Thousands of cities and counties nationwide have had to replace significant parts of their radio systems because of 800 MHz rebanding or VHF/UHF narrowbanding. However, quite a number of these municipalities have used this as an opportunity to not simply reband/narrowband their systems, but rather to move entirely off their systems and onto a regional or statewide system.
There are obvious benefits of this approach. First, making such a move during a period when a large amount of equipment must be replaced represents a significant cost advantage over a two-step process. Second, this obviously accomplishes the treasured interoperability that is a core goal of current public-safety communications.
There are secondary advantages to the larger system, as well.

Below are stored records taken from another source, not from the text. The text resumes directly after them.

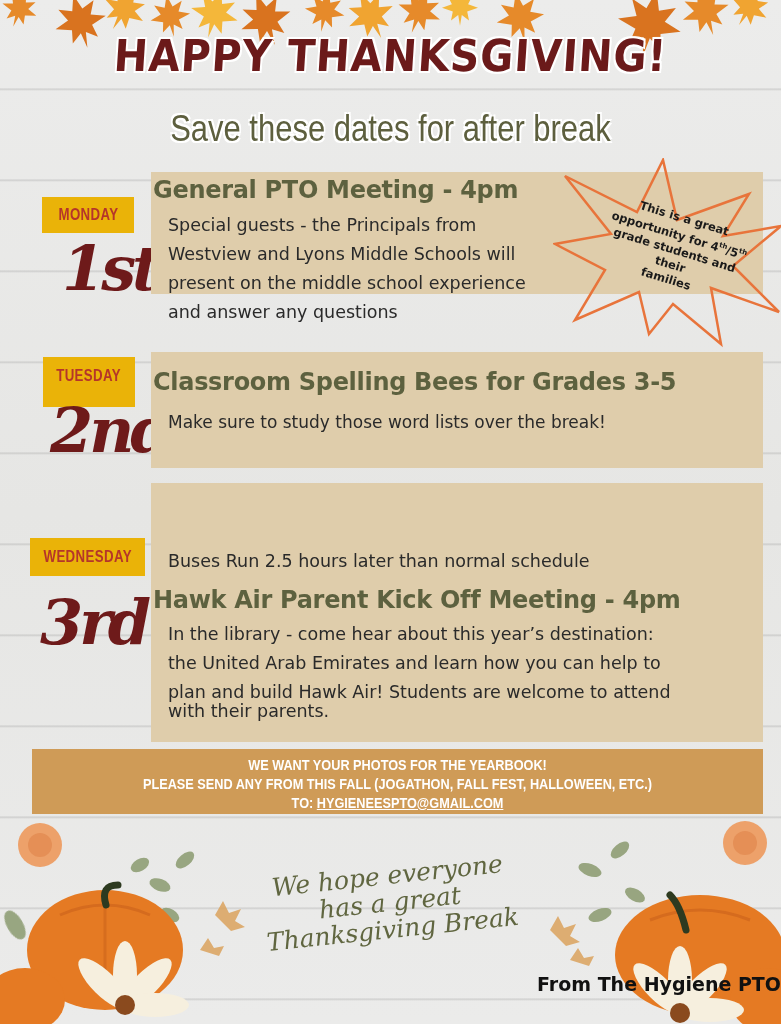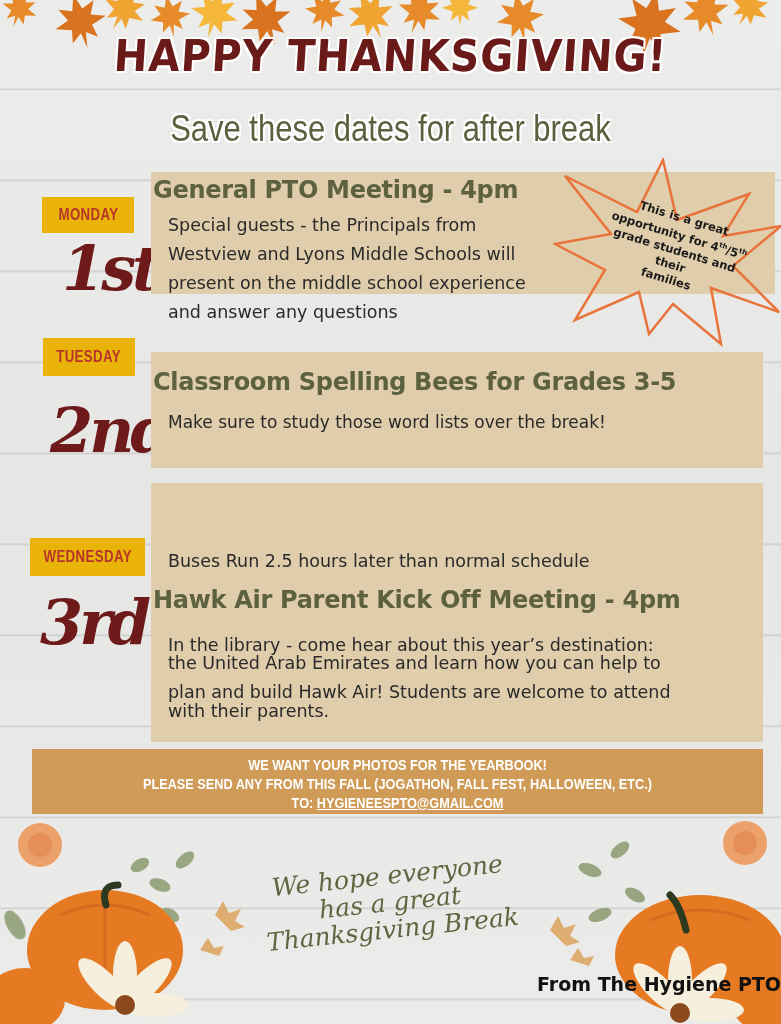--- a/index.html
+++ b/index.html
@@ -107,7 +107,7 @@
   <span>MONDAY</span>
 </div>
 <div class="ordinal" style="left:62px;top:238px;">1st</div>
-<div class="card" style="top:172px;height:122px;padding-left:12px;">
+<div class="card" style="top:172px;height:122px;">
   <h2 style="top:4px;">General PTO Meeting - 4pm</h2>
   <p style="top:41px;">Special guests - the Principals from</p>
   <p style="top:70px;">Westview and Lyons Middle Schools will</p>

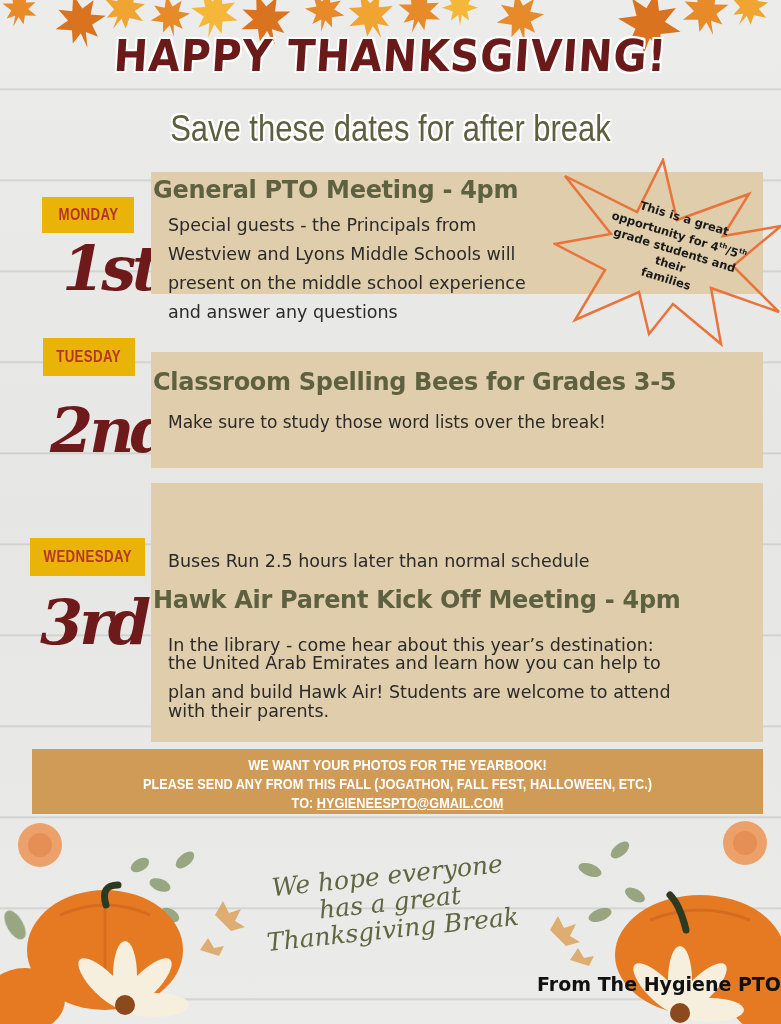--- a/index.html
+++ b/index.html
@@ -125,7 +125,7 @@
   <div>families</div>
 </div>
 
-<div class="day-pill" style="left:43px;top:338px;width:92px;height:38px;line-height:38px;">
+<div class="day-pill" style="left:43px;top:357px;width:92px;height:50px;line-height:38px;">
   <span>TUESDAY</span>
 </div>
 <div class="ordinal" style="left:50px;top:400px;">2nd</div>

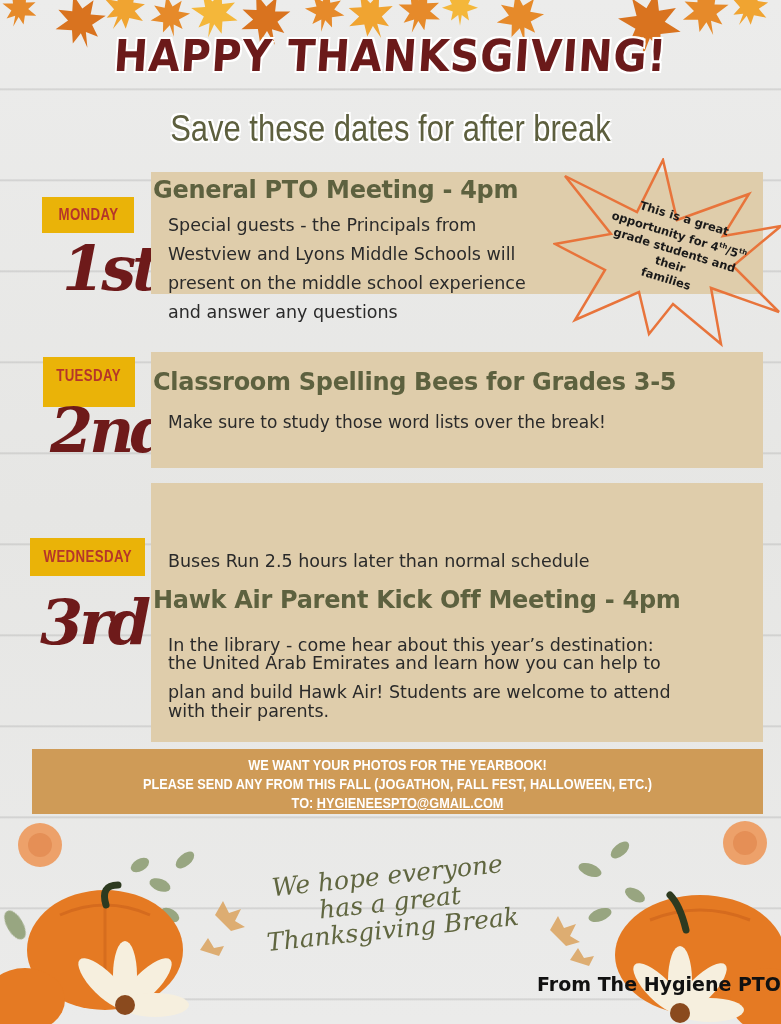--- a/index.html
+++ b/index.html
@@ -141,7 +141,7 @@
 <div class="card" style="top:483px;height:259px;">
   <p style="top:66px;">Buses Run 2.5 hours later than normal schedule</p>
   <h2 style="top:103px;">Hawk Air Parent Kick Off Meeting - 4pm</h2>
-  <p style="top:139px;margin-top:11px;">In the library -  come hear about this year’s destination:</p>
+  <p style="top:139px;">In the library -  come hear about this year’s destination:</p>
   <p style="top:168px;">the United Arab Emirates and learn how you can help to</p>
   <p style="top:197px;">plan and build Hawk Air! Students are welcome to attend</p>
   <p style="top:216px;">with their parents.</p>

Usually, such systems have greater channel capacity, enabling utilities and other important entities to be included on the system. In addition, there can be cost advantages by avoiding dual infrastructure. For example, because both state and city police need to have coverage in a particular area, having one system eliminates the need for two different infrastructures. In some instances, system features may be affordable on a large system that would be cost prohibitive on the small system.

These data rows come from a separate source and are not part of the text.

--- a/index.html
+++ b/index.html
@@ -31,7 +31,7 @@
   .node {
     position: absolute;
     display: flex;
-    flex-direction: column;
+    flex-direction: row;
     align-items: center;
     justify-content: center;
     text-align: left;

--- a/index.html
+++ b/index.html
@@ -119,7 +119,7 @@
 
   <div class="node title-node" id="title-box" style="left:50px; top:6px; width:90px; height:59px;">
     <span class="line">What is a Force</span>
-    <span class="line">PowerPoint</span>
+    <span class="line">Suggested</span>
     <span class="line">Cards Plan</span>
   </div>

However, there are downsides to a large, regional system, too. Unless governance is properly established, there can be a loss of control on the part of the single user. Because decisions may be made on a larger scale, issues such as coverage in certain areas, system upgrades or added costs may not be controllable by the local user. In other words, are their priorities my priorities?

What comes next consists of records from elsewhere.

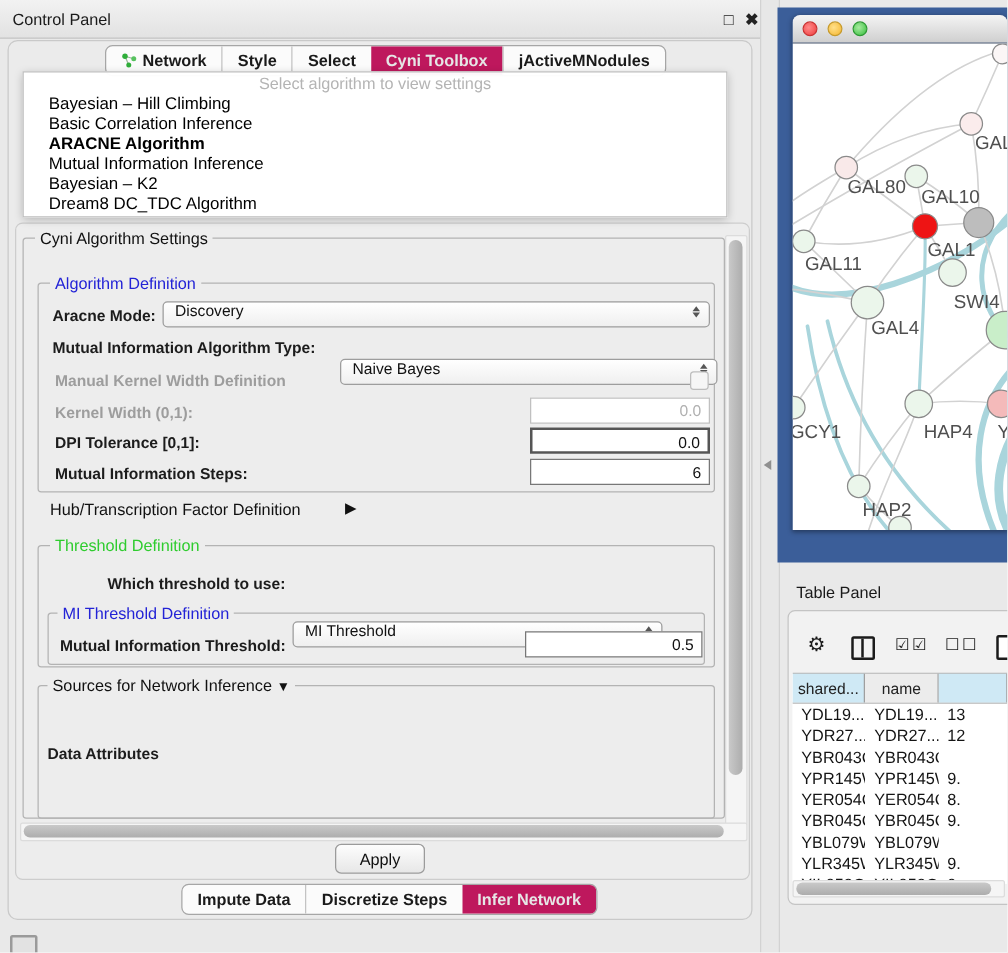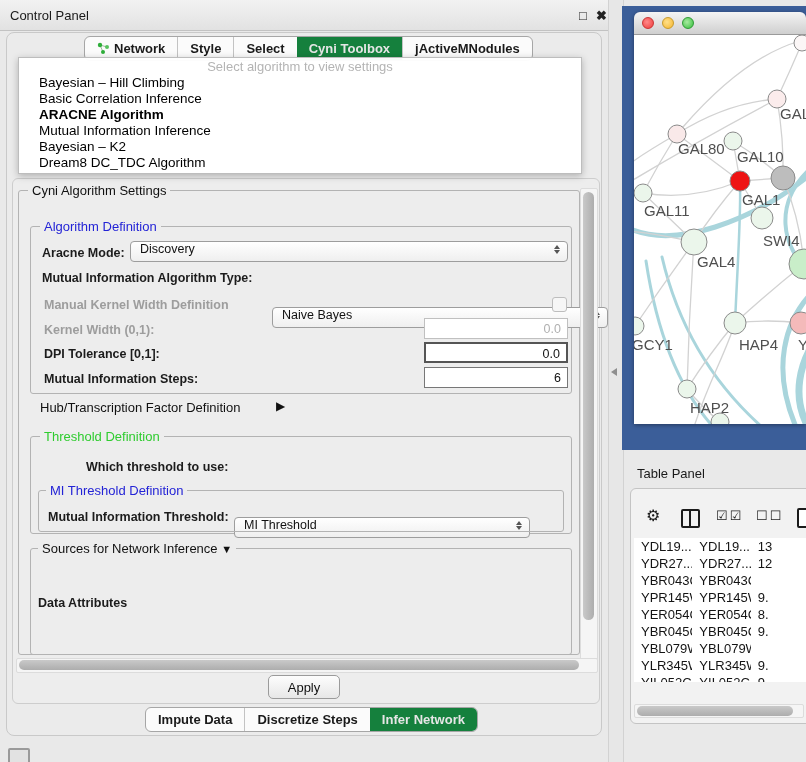--- a/index.html
+++ b/index.html
@@ -18,7 +18,7 @@
   .tab{padding:3px 12px 4px 12px;font-size:13px;font-weight:bold;color:#1a1a1a;border-left:1px solid #c3c3c3;
        display:flex;align-items:center;gap:4px;white-space:nowrap;}
   .tab:first-child{border-left:none;}
-  .tab.sel{background:#15803d;color:#e6e6e6;border-left:none;align-items:center;}
+  .tab.sel{background:#be185d;color:#e6e6e6;border-left:none;align-items:center;}
   #top-tabs{left:84px;top:36px;height:23px;}
   #inner-box{left:12px;top:178px;width:586px;height:524px;border:1px solid #cdcdcd;border-radius:6px;background:#ededed;}
 

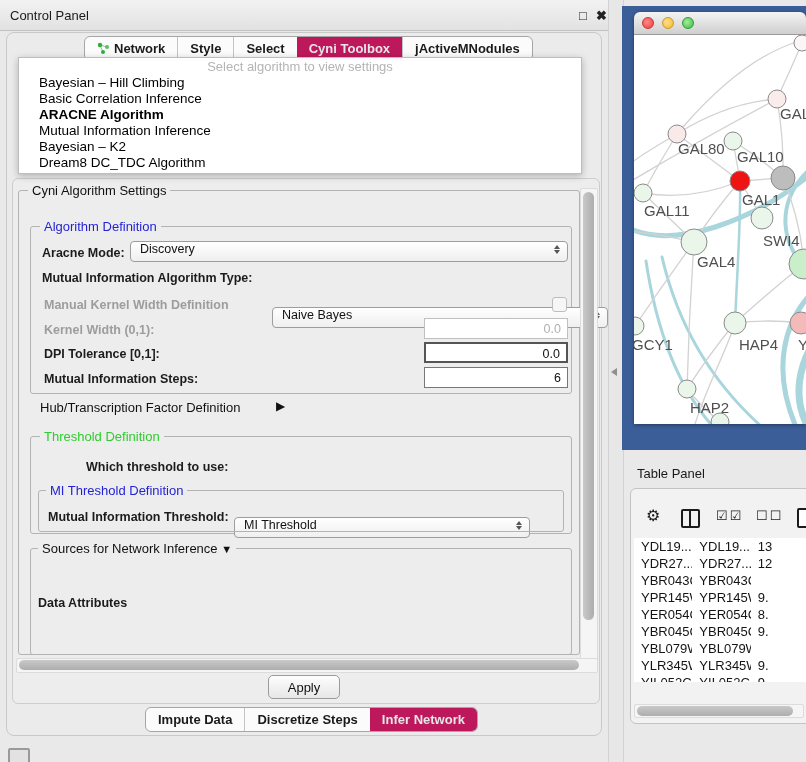--- a/index.html
+++ b/index.html
@@ -164,7 +164,7 @@
     </div>
 
     <span class="abs lbl" style="left:42px;top:271px;">Mutual Information Algorithm Type:</span>
-    <div class="abs combo" style="left:272px;top:266px;width:336px;margin-top:20px;">
+    <div class="abs combo" style="left:272px;top:266px;width:302px;">
       <span>Naive Bayes</span>
       <span class="spin">
           <i class="up"></i>

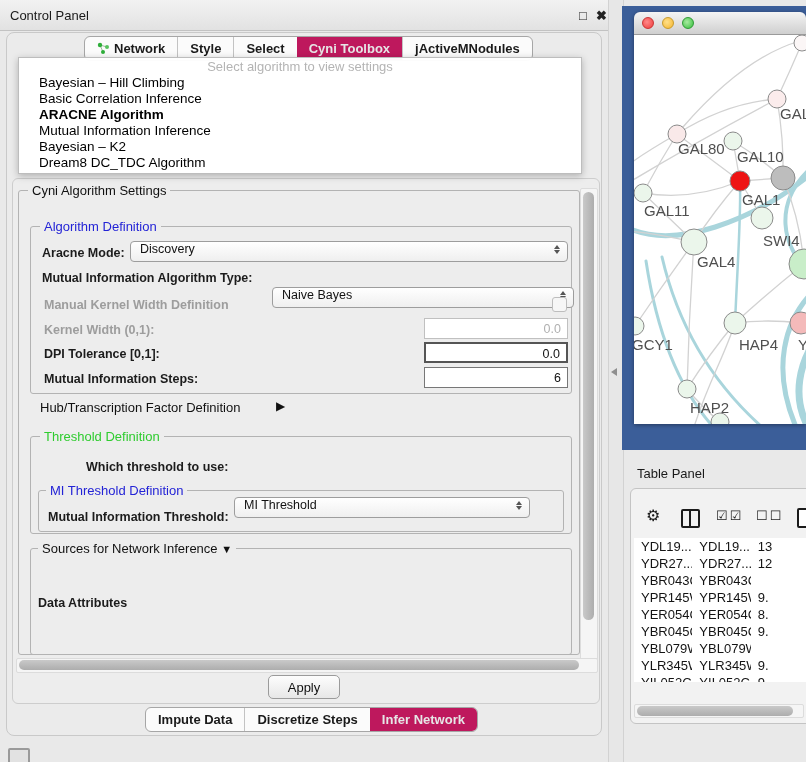--- a/index.html
+++ b/index.html
@@ -202,6 +202,7 @@
     <div class="abs fs" style="left:38px;top:490px;width:524px;height:40px;"></div>
     <span class="abs fs-legend" style="left:46px;top:483px;color:#2323d6;">MI Threshold Definition</span>
     <span class="abs lbl" style="left:48px;top:510px;">Mutual Information Threshold:</span>
+    <div class="abs field mid" style="left:420px;top:505px;width:142px;">0.5</div>
 
     <div class="abs fs" style="left:30px;top:548px;width:540px;height:105px;"></div>
     <span class="abs fs-legend" style="left:38px;top:541px;">

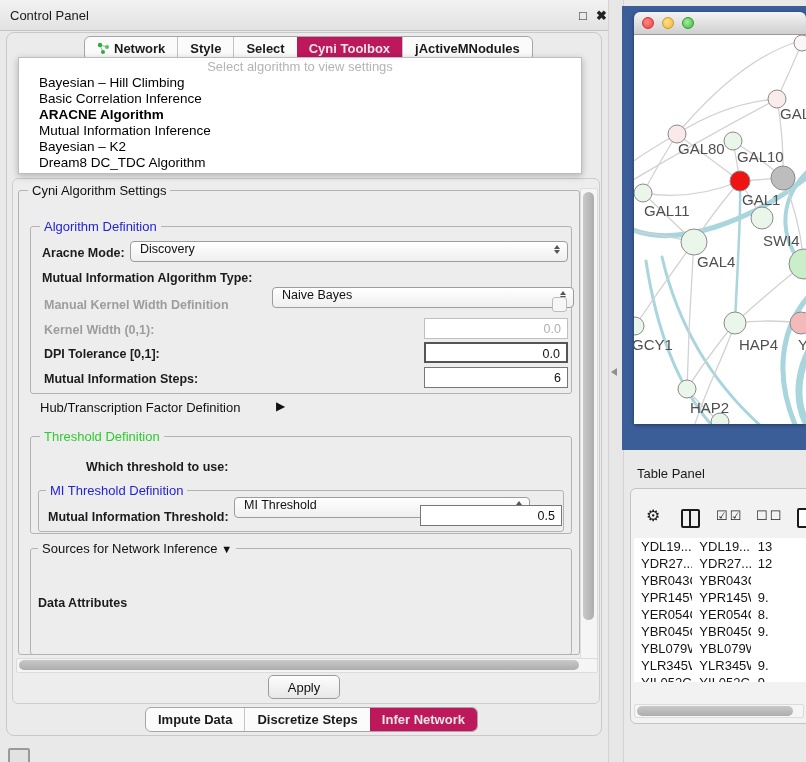--- a/index.html
+++ b/index.html
@@ -329,6 +329,11 @@
   <div id="ic-page"></div>
 
   <div id="tbl">
+    <div id="tbl-head">
+        <div class="th blue" style="width: 74px;">shared...</div>
+        <div class="th gray" style="width: 74px;">name</div>
+        <div class="th blue" style="width: 70px;"></div>
+      </div>
     <div id="tbl-rows">
         <div class="trow">
           <div class="td" style="width: 74px;">YDL19...</div>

While a presumed benefit of a large system is lower costs for all, this is not always the case. Perhaps coverage must be provided in a very rural area for a very small number of users. This cost may be passed onto the bulk of the users, who have no need for this coverage area. Users may wind up locked into additional costs at the end of the contract that were not anticipated when the system began operation. Another area of concern is how system costs are passed onto individual users. These issues also may be tied to who owns the system. Is the system owned and operated by a municipality, a partnership of municipalities, a vendor, or some combination of municipality and vendor?
Some municipalities are not interested in these arrangements, because they do not wish to be locked into a particular vendor. Despite all of the promise of Project 25, the fact of the matter is that we’re not at true vendor interoperability/comparability yet. All of these issues play into the bigger picture as to whether participation in, and not mere interoperability with, a large system is a worthwhile endeavor.
What is clear is that a successful system that serves multiple municipalities has in place governance and cost guidelines that have been discussed and negotiated amongst the participants. No marriage of this sort works without discussing and agreeing up front on the issues raised above (and others).
This issue is beginning to play out as waiver recipients build out their 700 MHz broadband systems. The structure established by some of these early adopters will in many ways forge the identity of the nationwide broadband system, as well as serve as a template for similar, albeit narrowband, systems in other radio bands. Negotiate wisely.
What do you think? Tell us in the comment box below.
Alan Tilles is counsel to numerous entities in the private radio and Internet industries. He is a partner in the law firm of Shulman Rogers Gandal Pordy & Ecker and can be reached at email@example.com.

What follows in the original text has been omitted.